> [WHAT YOU NEED TO DO]:
A verbatim reproduction of the lines below, from the line containing "[275,387,366,408] seperated ->" through the line containing "[329,828,395,845] docker ->", both ends included, is the whole required output.

> [RECORDS FOR PROCESSING]:
"""

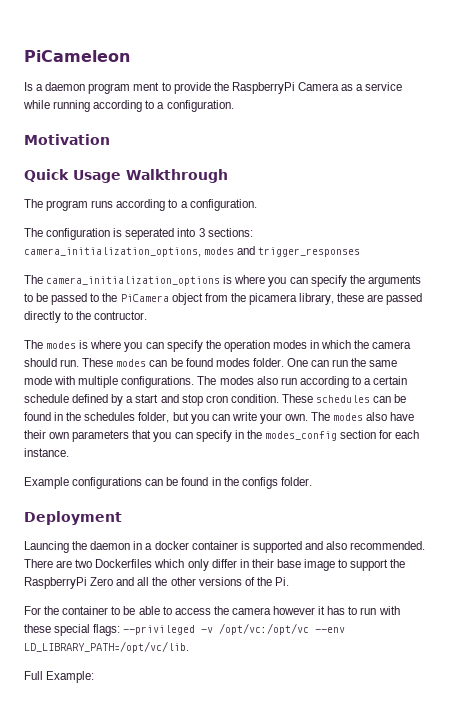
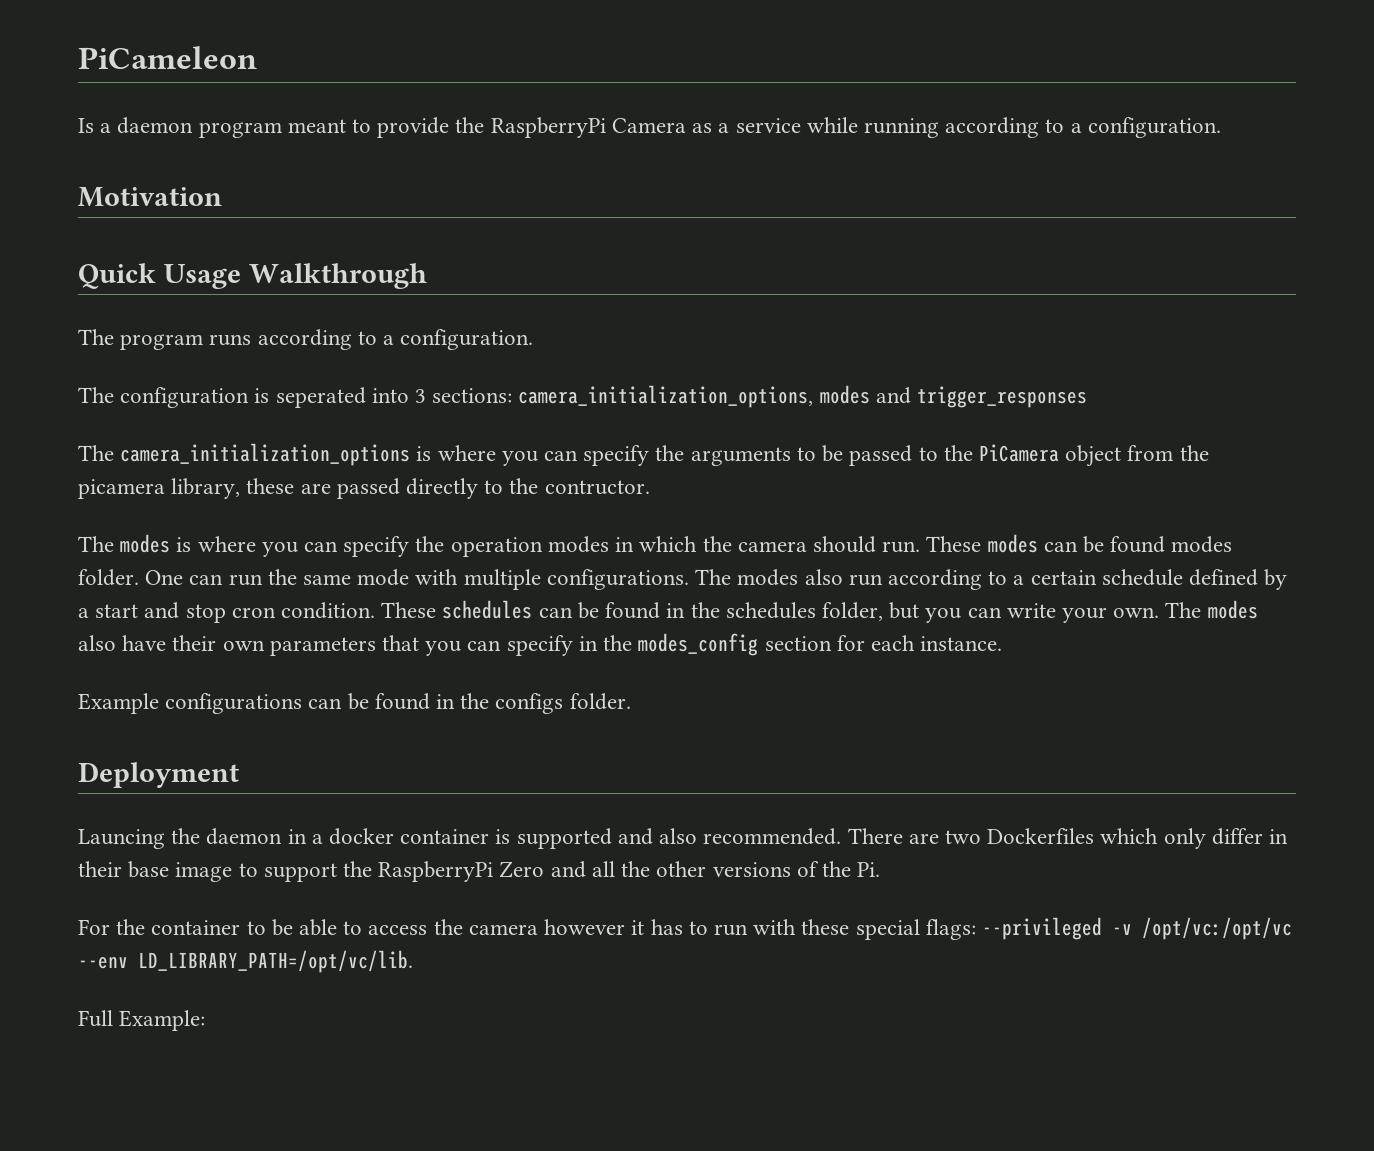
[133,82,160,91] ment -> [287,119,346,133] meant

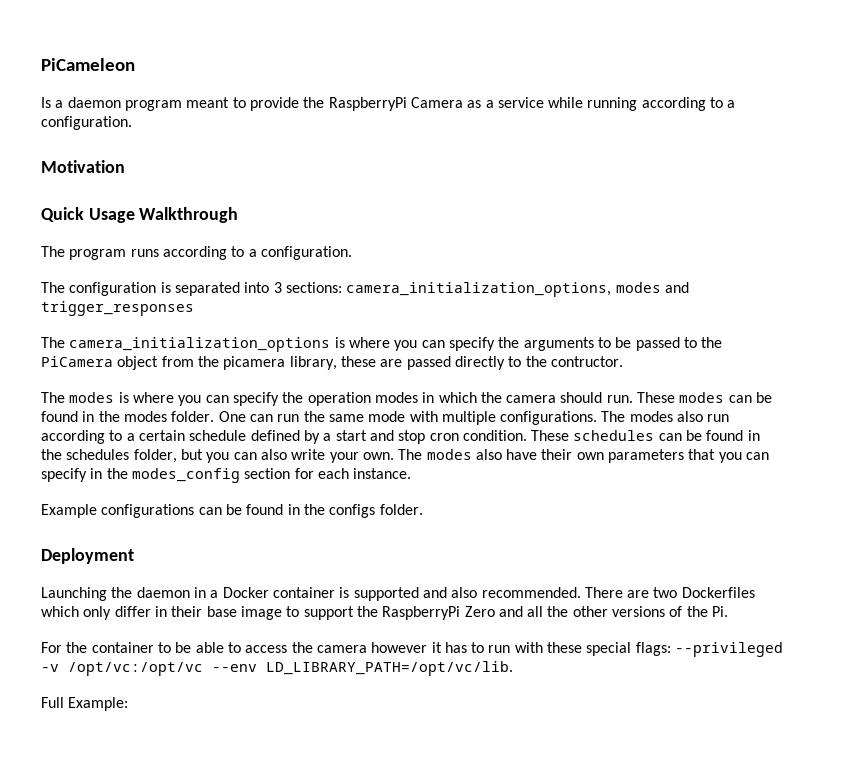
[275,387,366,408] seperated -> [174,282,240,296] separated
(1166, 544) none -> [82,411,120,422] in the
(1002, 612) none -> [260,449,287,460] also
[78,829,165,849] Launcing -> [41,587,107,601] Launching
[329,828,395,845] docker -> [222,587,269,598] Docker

"""
"""

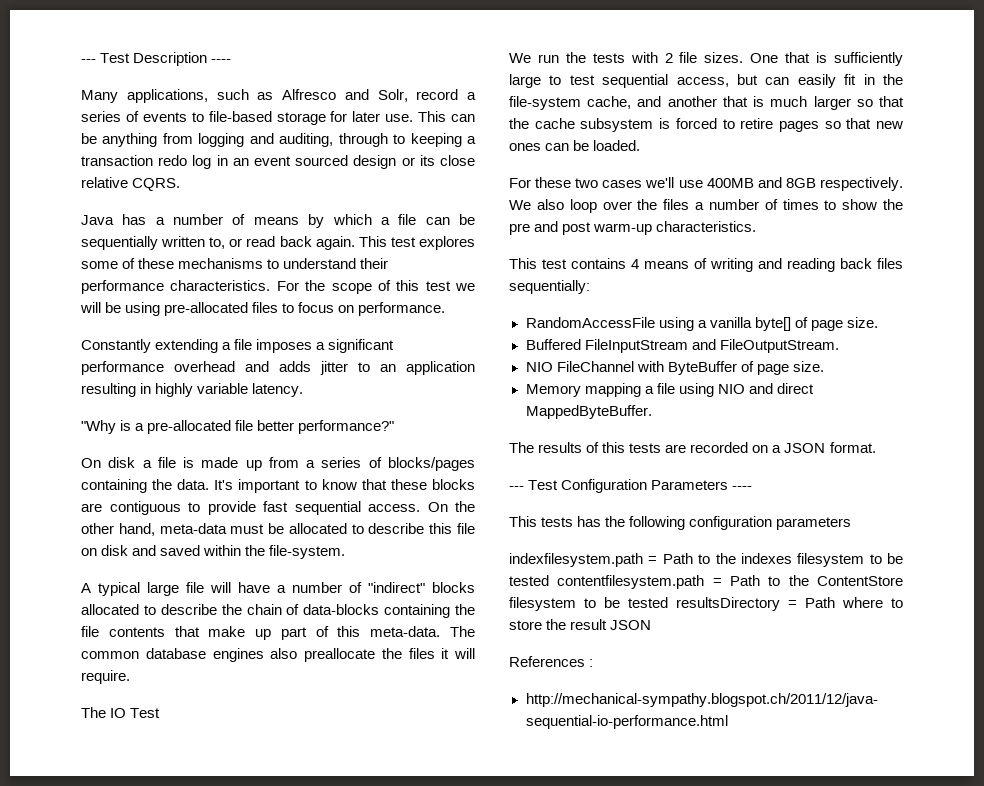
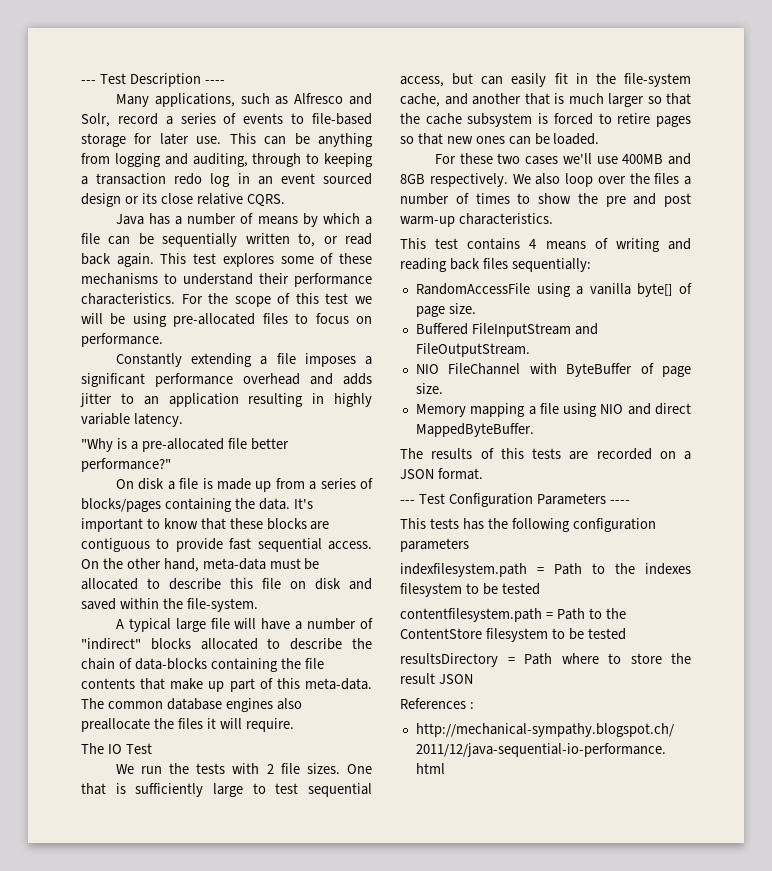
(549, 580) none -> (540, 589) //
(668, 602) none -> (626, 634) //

"""

> [TASK RESULT]:
[275,387,366,408] seperated -> [174,282,240,296] separated
(1166, 544) none -> [82,411,120,422] in the
(1002, 612) none -> [260,449,287,460] also
[78,829,165,849] Launcing -> [41,587,107,601] Launching
[329,828,395,845] docker -> [222,587,269,598] Docker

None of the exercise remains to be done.